> TASK OBJECTIVE: Return all the entries exactly, keeping pictures out.
[[ EXCERPTED RECORDS open ]]
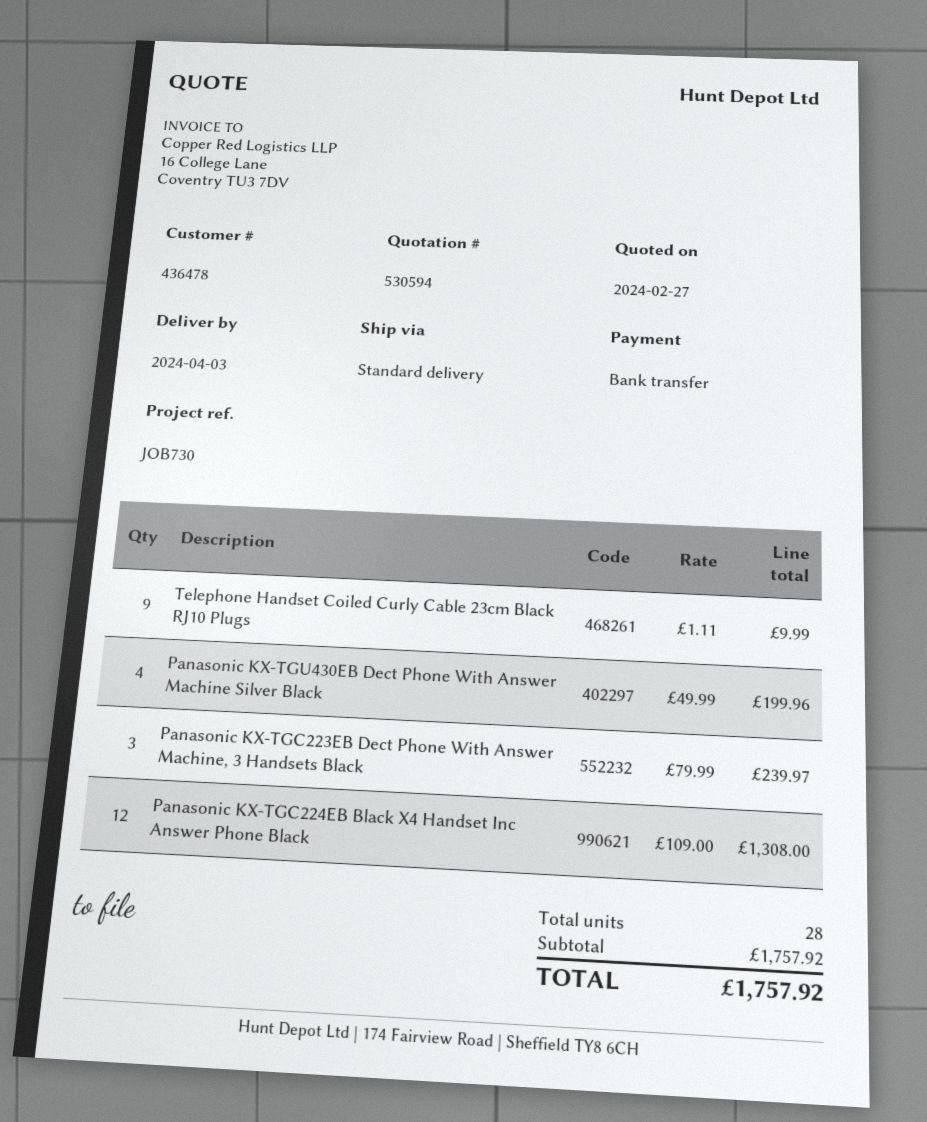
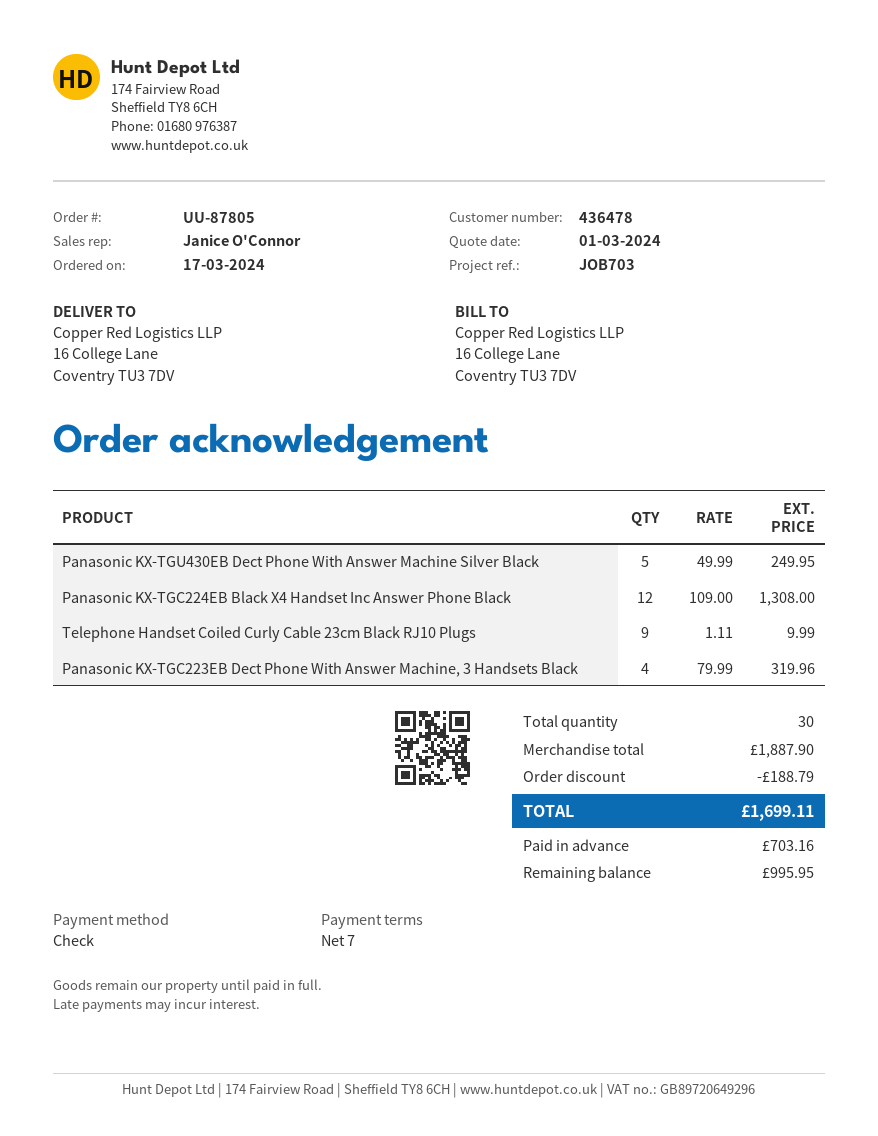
quote date: 2024-02-27 -> 2024-03-01
reference: JOB730 -> JOB703
payment method: bank transfer -> cheque
Panasonic KX-TGU430EB Dect Phone With Answer Machine Silver Black: 4 x 49.99 = 199.96 -> 5 x 49.99 = 249.95
Panasonic KX-TGC223EB Dect Phone With Answer Machine, 3 Handsets Black: 3 x 79.99 = 239.97 -> 4 x 79.99 = 319.96
total quantity: 28 -> 30
subtotal: 1757.92 -> 1887.90
discount: none -> 188.79
total: 1757.92 -> 1699.11

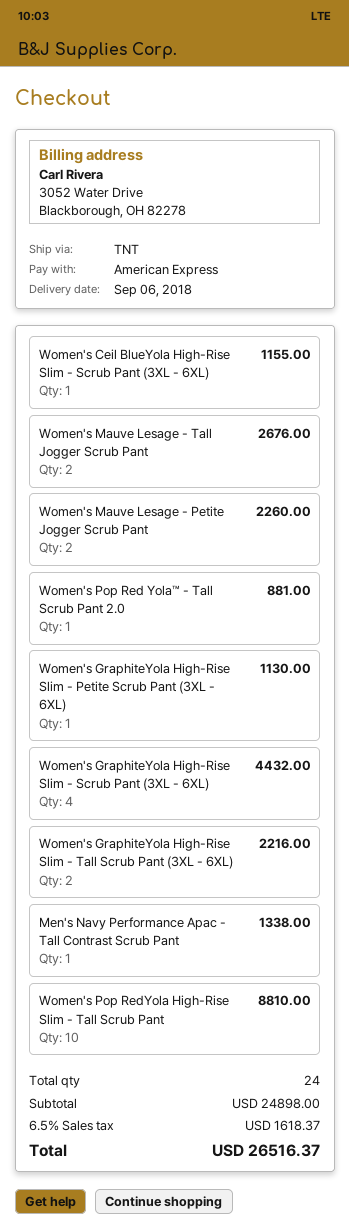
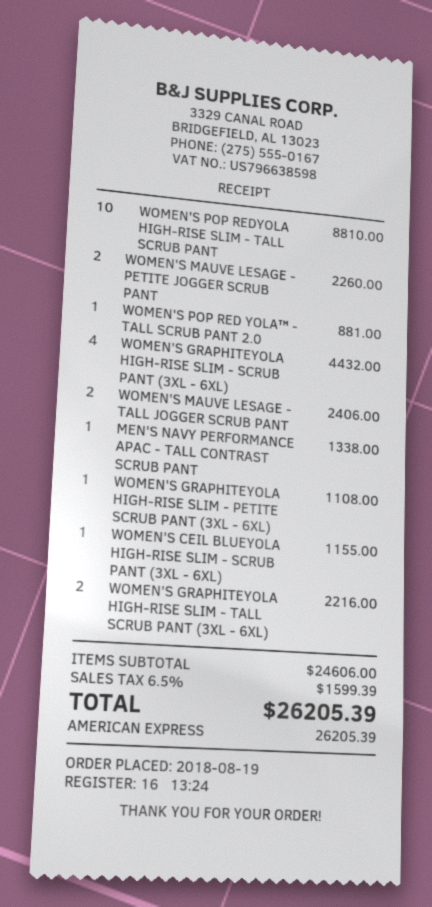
Women's Mauve Lesage - Tall Jogger Scrub Pant: 2 for 2676.00 -> 2 for 2406.00
Women's GraphiteYola High-Rise Slim - Petite Scrub Pant (3XL - 6XL): 1 for 1130.00 -> 1 for 1108.00
subtotal: 24898.00 -> 24606.00
tax: 6.5% = 1618.37 -> 6.5% = 1599.39
total: 26516.37 -> 26205.39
[[ EXCERPTED RECORDS closed ]]
> REPLY:
quote date: 2024-02-27 -> 2024-03-01
reference: JOB730 -> JOB703
payment method: bank transfer -> cheque
Panasonic KX-TGU430EB Dect Phone With Answer Machine Silver Black: 4 x 49.99 = 199.96 -> 5 x 49.99 = 249.95
Panasonic KX-TGC223EB Dect Phone With Answer Machine, 3 Handsets Black: 3 x 79.99 = 239.97 -> 4 x 79.99 = 319.96
total quantity: 28 -> 30
subtotal: 1757.92 -> 1887.90
discount: none -> 188.79
total: 1757.92 -> 1699.11

Women's Mauve Lesage - Tall Jogger Scrub Pant: 2 for 2676.00 -> 2 for 2406.00
Women's GraphiteYola High-Rise Slim - Petite Scrub Pant (3XL - 6XL): 1 for 1130.00 -> 1 for 1108.00
subtotal: 24898.00 -> 24606.00
tax: 6.5% = 1618.37 -> 6.5% = 1599.39
total: 26516.37 -> 26205.39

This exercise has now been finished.